** Opening Records for the task block **

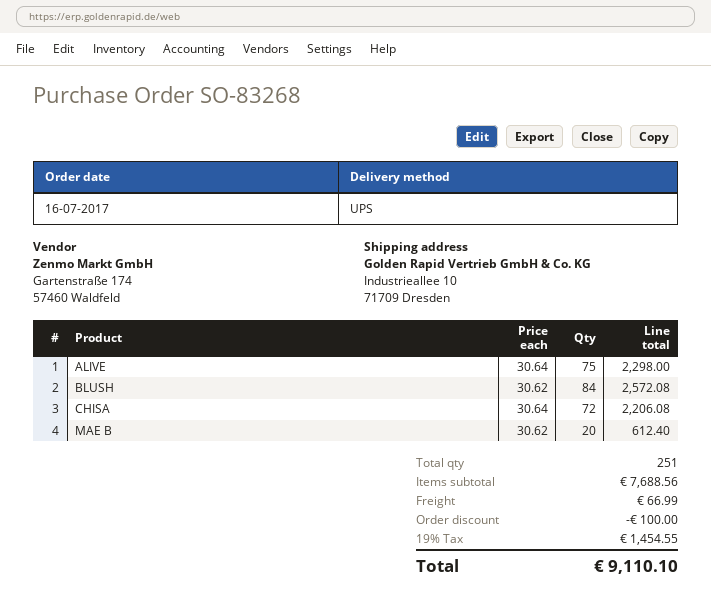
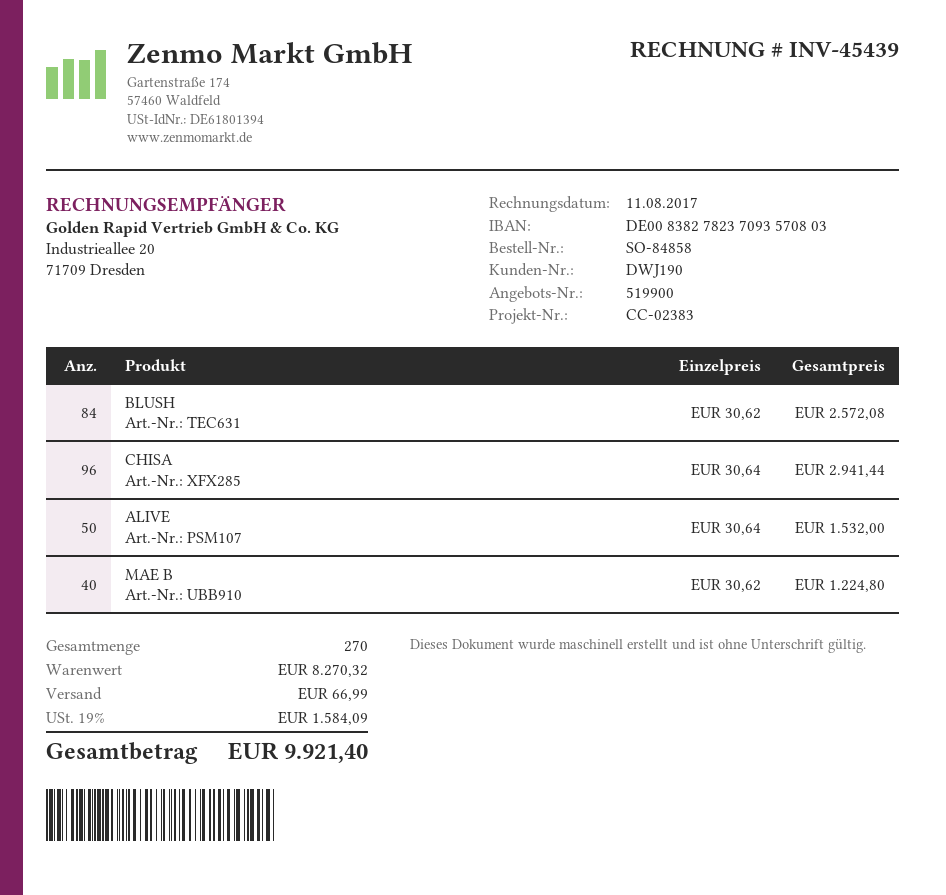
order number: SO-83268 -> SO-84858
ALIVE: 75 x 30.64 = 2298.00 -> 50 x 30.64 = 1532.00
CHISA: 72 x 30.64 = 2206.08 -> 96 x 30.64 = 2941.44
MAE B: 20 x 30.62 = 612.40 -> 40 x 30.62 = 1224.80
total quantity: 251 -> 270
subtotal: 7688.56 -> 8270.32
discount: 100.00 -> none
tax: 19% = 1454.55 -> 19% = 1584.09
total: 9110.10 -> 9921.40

** Closing Records for the task block **

Please repeat every record exactly, leaving the pictures out.

order number: SO-83268 -> SO-84858
ALIVE: 75 x 30.64 = 2298.00 -> 50 x 30.64 = 1532.00
CHISA: 72 x 30.64 = 2206.08 -> 96 x 30.64 = 2941.44
MAE B: 20 x 30.62 = 612.40 -> 40 x 30.62 = 1224.80
total quantity: 251 -> 270
subtotal: 7688.56 -> 8270.32
discount: 100.00 -> none
tax: 19% = 1454.55 -> 19% = 1584.09
total: 9110.10 -> 9921.40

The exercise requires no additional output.